● Work item
Each line from the one containing "[253,262,298,272] the best -> (633, 262) none" through the last line of the data below is to be written out verbatim, and nothing more.

============================================================

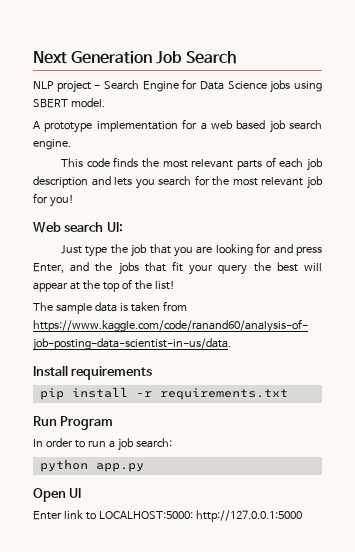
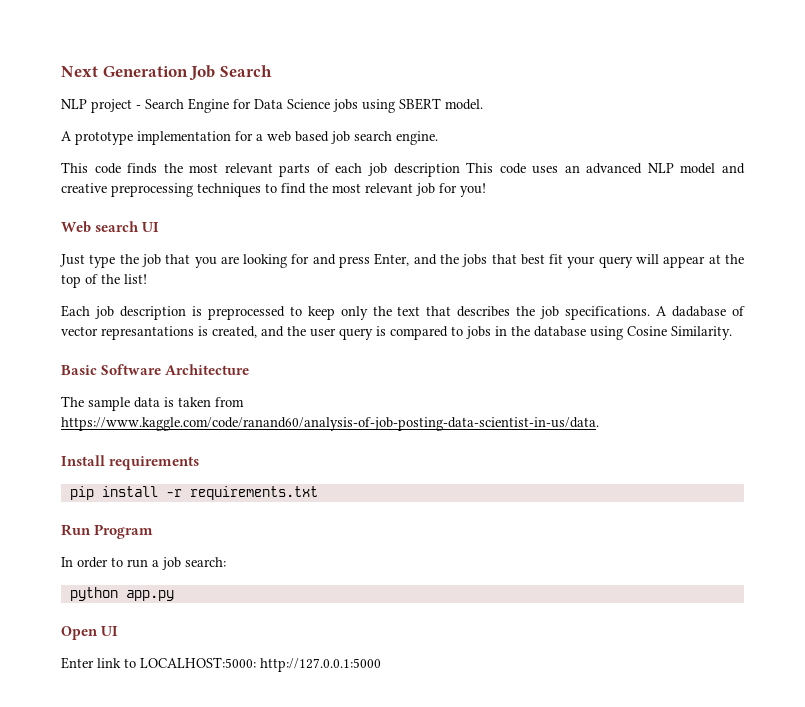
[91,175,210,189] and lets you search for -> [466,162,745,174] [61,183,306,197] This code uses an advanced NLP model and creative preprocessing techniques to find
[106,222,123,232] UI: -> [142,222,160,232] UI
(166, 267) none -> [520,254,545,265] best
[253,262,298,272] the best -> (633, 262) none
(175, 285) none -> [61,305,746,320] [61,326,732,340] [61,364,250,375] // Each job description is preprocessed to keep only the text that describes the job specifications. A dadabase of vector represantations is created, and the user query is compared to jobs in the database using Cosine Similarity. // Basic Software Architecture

============================================================

● Exercise solution
[253,262,298,272] the best -> (633, 262) none
(175, 285) none -> [61,305,746,320] [61,326,732,340] [61,364,250,375] // Each job description is preprocessed to keep only the text that describes the job specifications. A dadabase of vector represantations is created, and the user query is compared to jobs in the database using Cosine Similarity. // Basic Software Architecture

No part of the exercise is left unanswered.